# High wire fall involving Nik Wallenda



## What Rigger? (Feb 8, 2017)

For all the time I've spent on a high wire (30 ft), completely clipped off, this kind of thing still lurks in the back of my mind constantly.

http://www.cnn.com/2017/02/08/us/sarasota-circus-high-wire-fall/index.html


----------



## ruinexplorer (Feb 8, 2017)

That sucks. Glad no one died.


----------



## Amiers (Feb 8, 2017)

Circus is having a rough time lately.


----------



## StradivariusBone (Feb 9, 2017)

Those wire walking guys and gals are nuts. They have my utmost respect for mixing art and danger in such a remarkable format. Glad no one was killed, but hope for speedy recovery for all. There's a great documentary about Phillpe Petit, the guy who walked between the Twin Towers that really illuminated the artform for me. These guys don't live unless they're on that wire. It's amazing to hear them speak about it, it's got to be hardcoded in their genes or something. I think that documentary is Netflix for anyone interested.


----------



## What Rigger? (Feb 10, 2017)

StradivariusBone said:


> Those wire walking guys and gals are nuts. They have my utmost respect for mixing art and danger in such a remarkable format. Glad no one was killed, but hope for speedy recovery for all. There's a great documentary about Phillpe Petit, the guy who walked between the Twin Towers that really illuminated the artform for me. These guys don't live unless they're on that wire. It's amazing to hear them speak about it, it's got to be hardcoded in their genes or something. I think that documentary is Netflix for anyone interested.



Bone, you're talking about "Man On Wire" (watch it all the way to the end to see where the title comes from) and it is excellent.

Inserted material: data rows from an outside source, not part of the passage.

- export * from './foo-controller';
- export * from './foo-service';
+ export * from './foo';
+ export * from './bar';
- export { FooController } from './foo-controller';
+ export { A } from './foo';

Seriously, everybody needs to watch it- it'll float yer boat whether looking at it from a rigging standpoint, performance standpoint, UrbEx standpoint, etc...
To further blow your mind, here's Petit talking with NDT about the physics of high wires. https://www.startalkradio.net/show/science-high-wire-stunts-philippe-petit/


----------



## MikeJ (Feb 10, 2017)

Too bad high wire walking is really boring. It's a lot of risk to take for something so lame. Lookup Slacklining and high lining; it's basically a modern non-lame version of the old school tightrope.


----------



## egilson1 (Feb 10, 2017)

What Rigger? said:


> Bone, you're talking about "Man On Wire" (watch it all the way to the end to see where the title comes from) and it is excellent. Seriously, everybody needs to watch it- it'll float yer boat whether looking at it from a rigging standpoint, performance standpoint, UrbEx standpoint, etc...
> To further blow your mind, here's Petit talking with NDT about the physics of high wires. https://www.startalkradio.net/show/science-high-wire-stunts-philippe-petit/



Great, there goes the next 2.5 hours of my night. Then again I'm still "sleeping" upright in a chair at night so I've got the time.


----------



## Amiers (Feb 11, 2017)

So the guy who fell only broke a few toes and did the act last night. 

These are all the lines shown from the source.